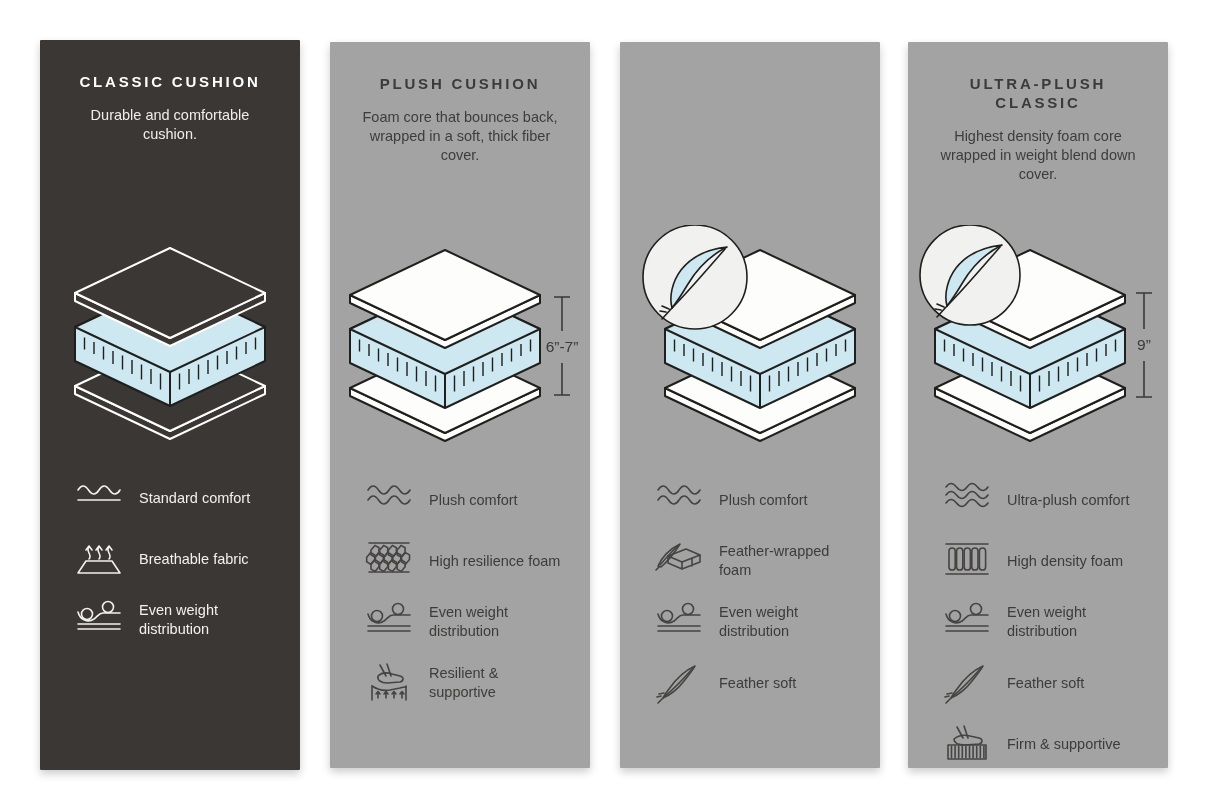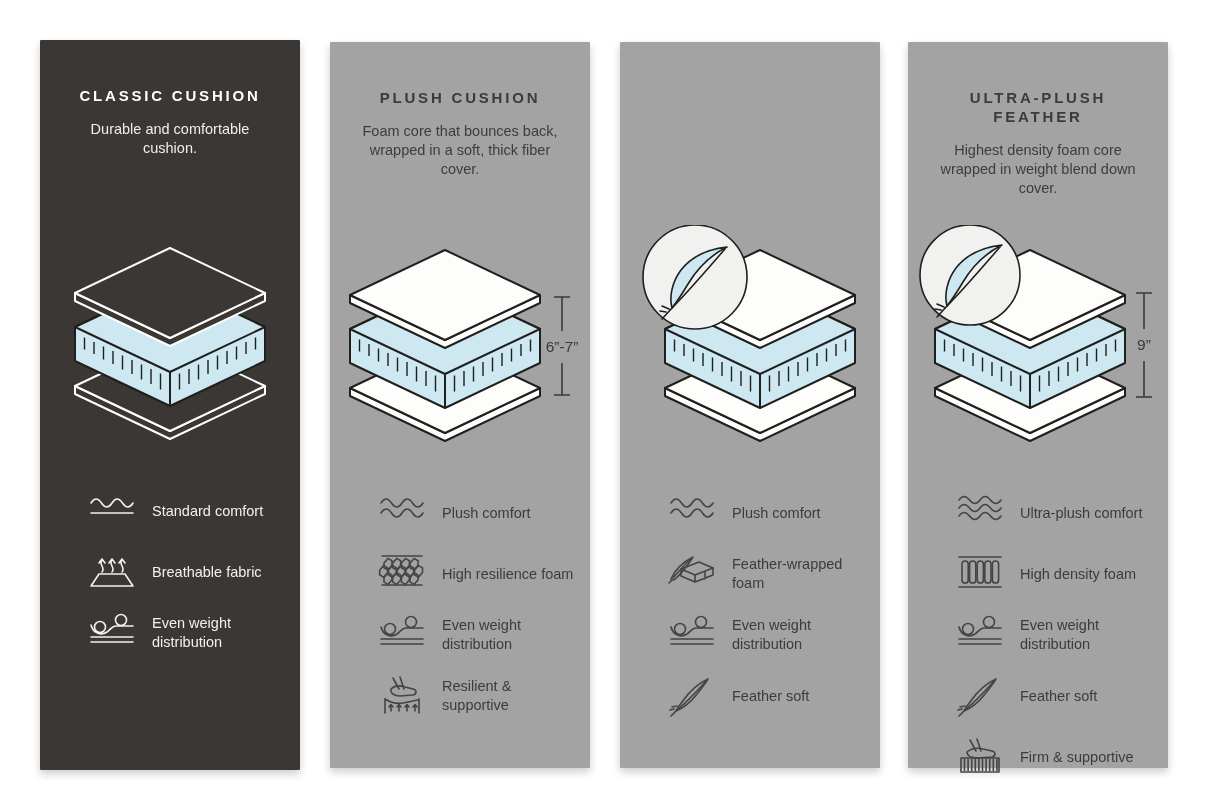"CLASSIC CUSHION" .title { padding: 46px 16px 0 16px -> 32px 16px 0 16px }
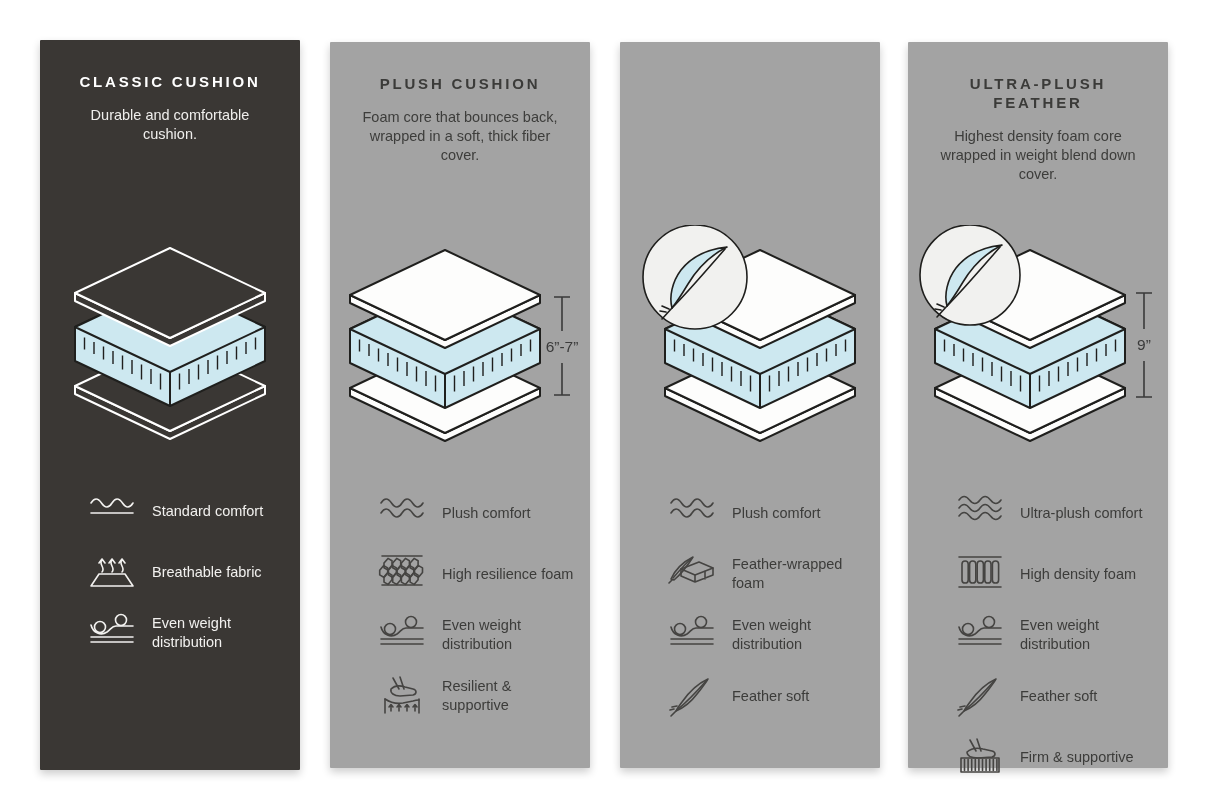"ULTRA-PLUSH FEATHER" h2.title { text: FEATHER -> CLASSIC }
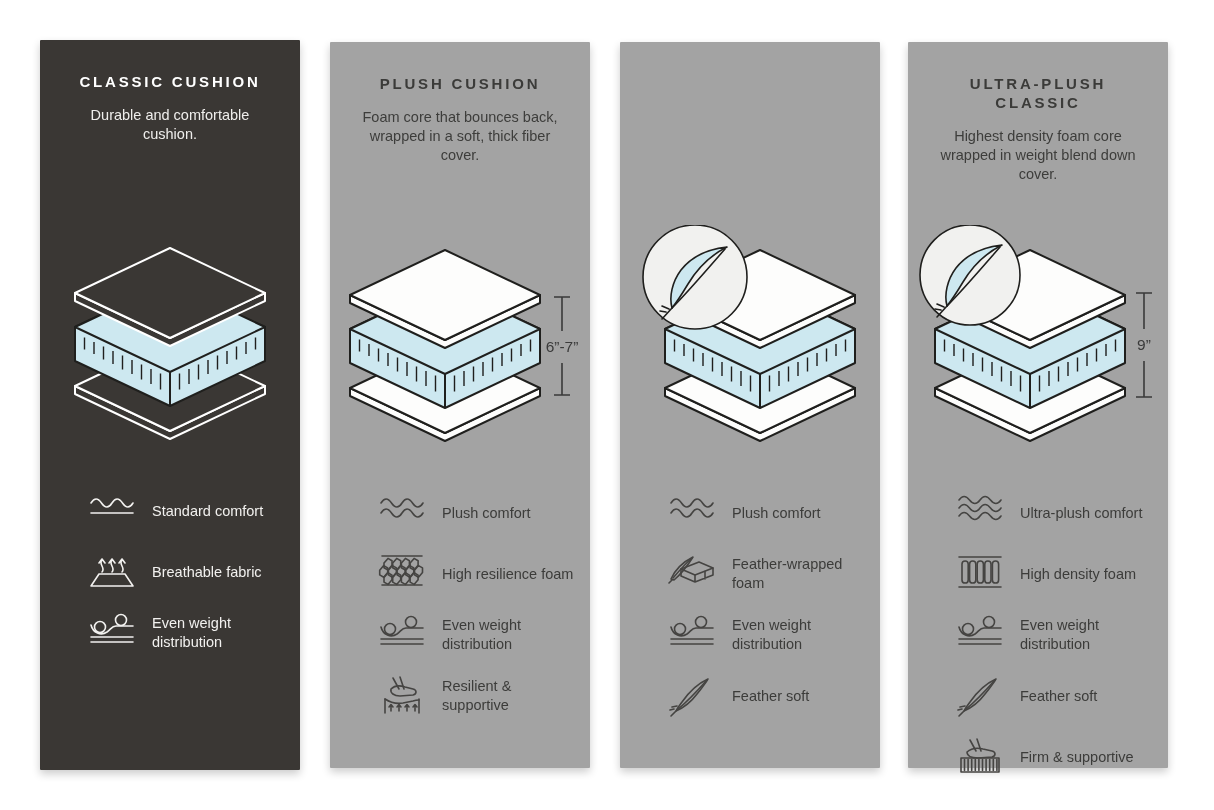"Standard comfort" .features { margin: 17px -> 4px }
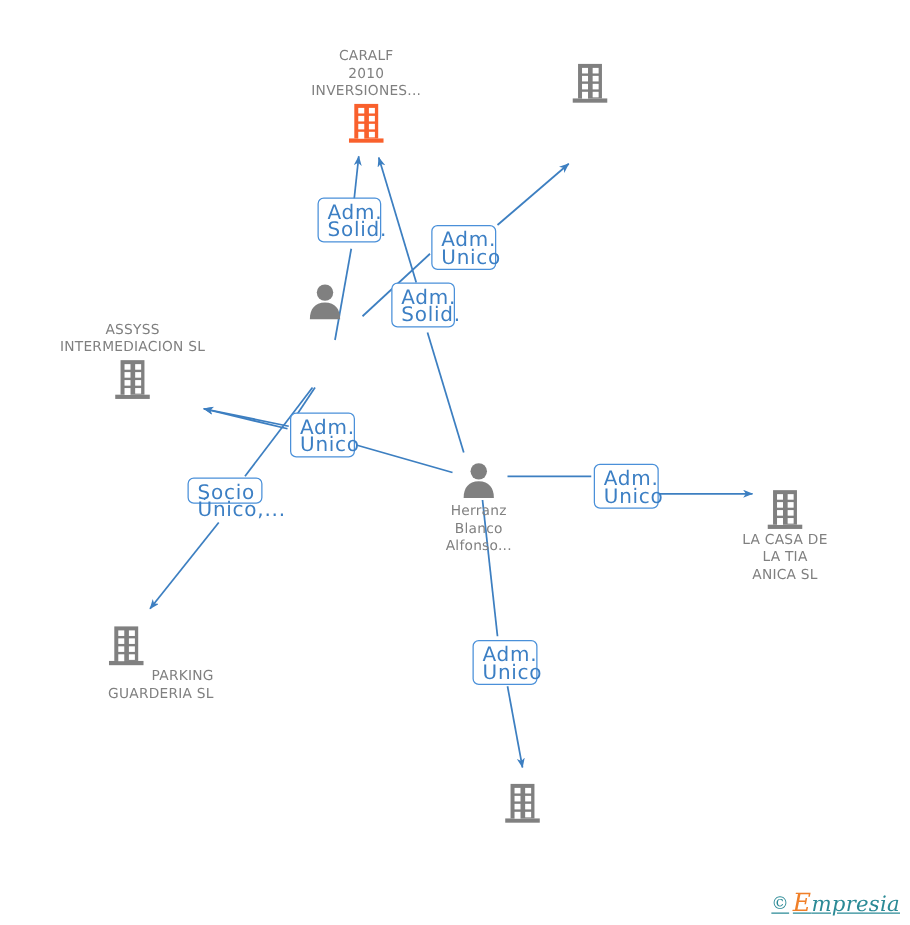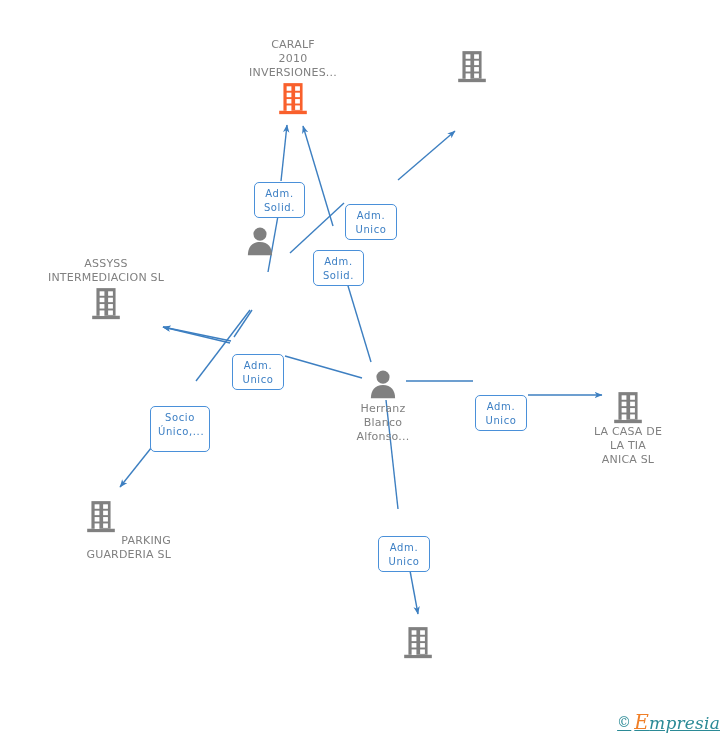"Adm." .edge-label { font-size: 10px -> 16px; margin-top: 24px -> none }
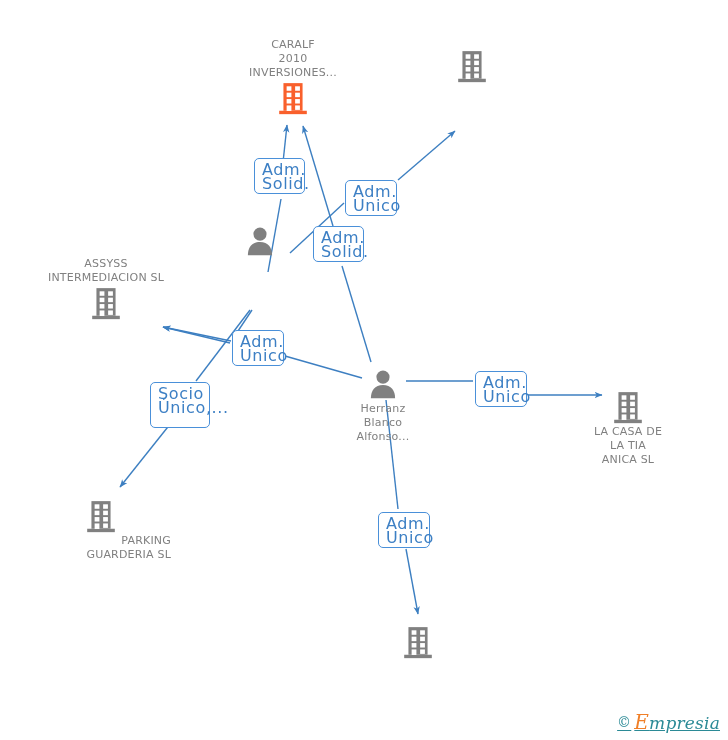"Socio" div.edge-label { height: 46px -> 21px }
━━━━━━
:: What you are asked to do ::
What you print must match the entries exactly, except that no pictures appear.

:: Response ::
"CLASSIC CUSHION" .title { padding: 46px 16px 0 16px -> 32px 16px 0 16px }
"ULTRA-PLUSH FEATHER" h2.title { text: FEATHER -> CLASSIC }
"Standard comfort" .features { margin: 17px -> 4px }
"Adm." .edge-label { font-size: 10px -> 16px; margin-top: 24px -> none }
"Socio" div.edge-label { height: 46px -> 21px }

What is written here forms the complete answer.